• _SUPPLIED RECORDS_:
§
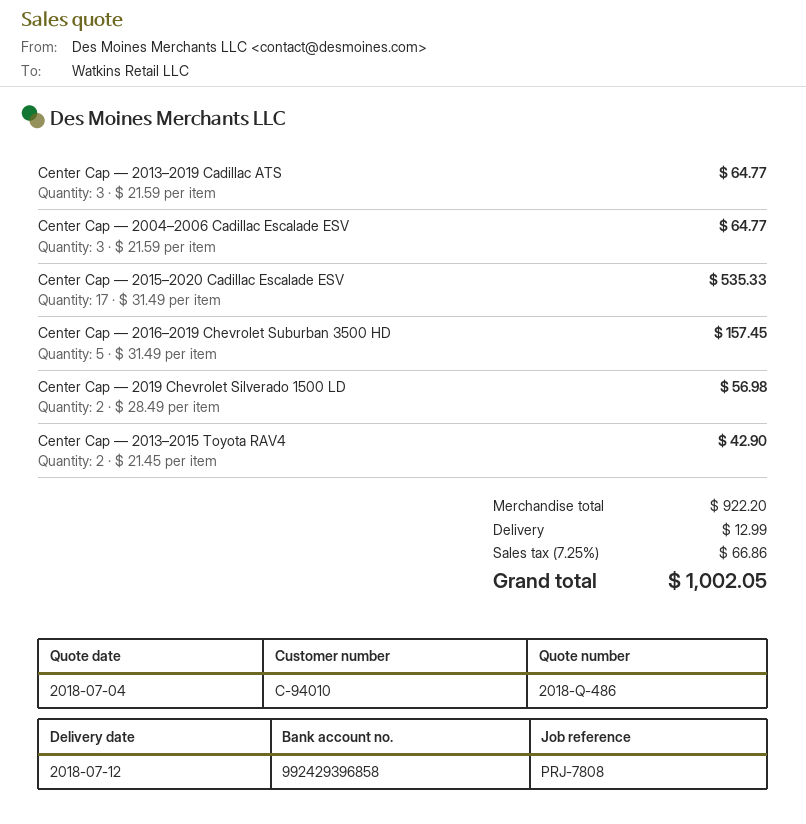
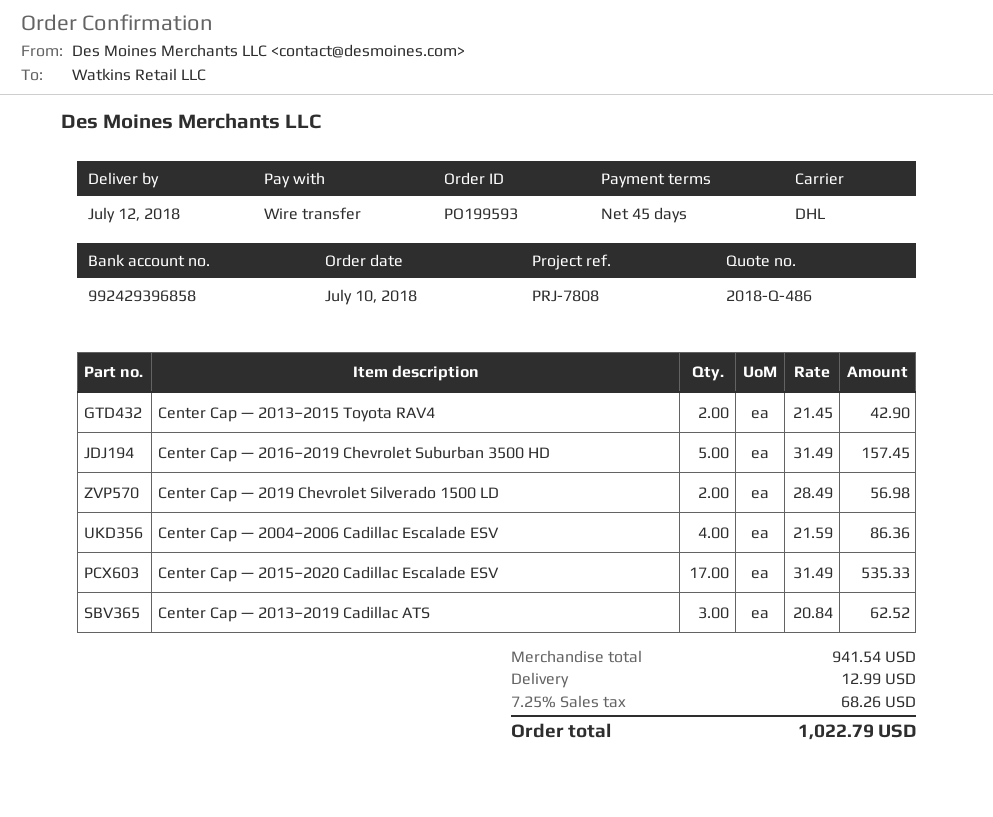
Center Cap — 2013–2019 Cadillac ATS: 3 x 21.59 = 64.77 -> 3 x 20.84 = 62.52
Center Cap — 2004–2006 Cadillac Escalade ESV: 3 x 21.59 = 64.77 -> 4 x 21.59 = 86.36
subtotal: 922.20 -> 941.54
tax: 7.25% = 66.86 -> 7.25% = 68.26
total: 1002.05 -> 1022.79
§
• _WHAT IS REQUIRED_:
Your reply should be one number: how many lines in this listing contain the string "Center".

• _SOLUTION FOR THIS PROBLEM_:
2